Provided entries:
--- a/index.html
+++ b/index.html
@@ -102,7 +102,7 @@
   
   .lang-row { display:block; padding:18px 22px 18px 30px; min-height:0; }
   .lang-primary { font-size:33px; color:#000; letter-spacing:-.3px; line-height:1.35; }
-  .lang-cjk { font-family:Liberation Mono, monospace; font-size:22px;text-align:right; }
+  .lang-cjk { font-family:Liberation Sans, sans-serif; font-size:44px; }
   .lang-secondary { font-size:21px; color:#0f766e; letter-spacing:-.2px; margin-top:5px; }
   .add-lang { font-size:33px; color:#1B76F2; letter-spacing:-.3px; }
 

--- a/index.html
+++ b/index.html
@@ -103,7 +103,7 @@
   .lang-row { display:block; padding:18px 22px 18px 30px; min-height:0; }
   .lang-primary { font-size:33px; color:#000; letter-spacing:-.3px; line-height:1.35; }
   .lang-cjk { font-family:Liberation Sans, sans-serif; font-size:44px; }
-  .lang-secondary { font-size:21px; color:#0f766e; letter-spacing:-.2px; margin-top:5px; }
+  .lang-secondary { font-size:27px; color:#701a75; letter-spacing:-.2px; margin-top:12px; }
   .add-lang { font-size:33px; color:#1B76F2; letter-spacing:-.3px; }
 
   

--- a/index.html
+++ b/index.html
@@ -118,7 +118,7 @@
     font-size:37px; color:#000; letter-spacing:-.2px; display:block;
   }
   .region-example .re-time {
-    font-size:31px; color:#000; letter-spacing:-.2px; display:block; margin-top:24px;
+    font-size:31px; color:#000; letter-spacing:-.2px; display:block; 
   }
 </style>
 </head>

Description of the task: Exactly as they stand, write out all of the entries.

Written solution:
--- a/index.html
+++ b/index.html
@@ -102,7 +102,7 @@
   
   .lang-row { display:block; padding:18px 22px 18px 30px; min-height:0; }
   .lang-primary { font-size:33px; color:#000; letter-spacing:-.3px; line-height:1.35; }
-  .lang-cjk { font-family:Liberation Mono, monospace; font-size:22px;text-align:right; }
+  .lang-cjk { font-family:Liberation Sans, sans-serif; font-size:44px; }
   .lang-secondary { font-size:21px; color:#0f766e; letter-spacing:-.2px; margin-top:5px; }
   .add-lang { font-size:33px; color:#1B76F2; letter-spacing:-.3px; }
 

--- a/index.html
+++ b/index.html
@@ -103,7 +103,7 @@
   .lang-row { display:block; padding:18px 22px 18px 30px; min-height:0; }
   .lang-primary { font-size:33px; color:#000; letter-spacing:-.3px; line-height:1.35; }
   .lang-cjk { font-family:Liberation Sans, sans-serif; font-size:44px; }
-  .lang-secondary { font-size:21px; color:#0f766e; letter-spacing:-.2px; margin-top:5px; }
+  .lang-secondary { font-size:27px; color:#701a75; letter-spacing:-.2px; margin-top:12px; }
   .add-lang { font-size:33px; color:#1B76F2; letter-spacing:-.3px; }
 
   

--- a/index.html
+++ b/index.html
@@ -118,7 +118,7 @@
     font-size:37px; color:#000; letter-spacing:-.2px; display:block;
   }
   .region-example .re-time {
-    font-size:31px; color:#000; letter-spacing:-.2px; display:block; margin-top:24px;
+    font-size:31px; color:#000; letter-spacing:-.2px; display:block; 
   }
 </style>
 </head>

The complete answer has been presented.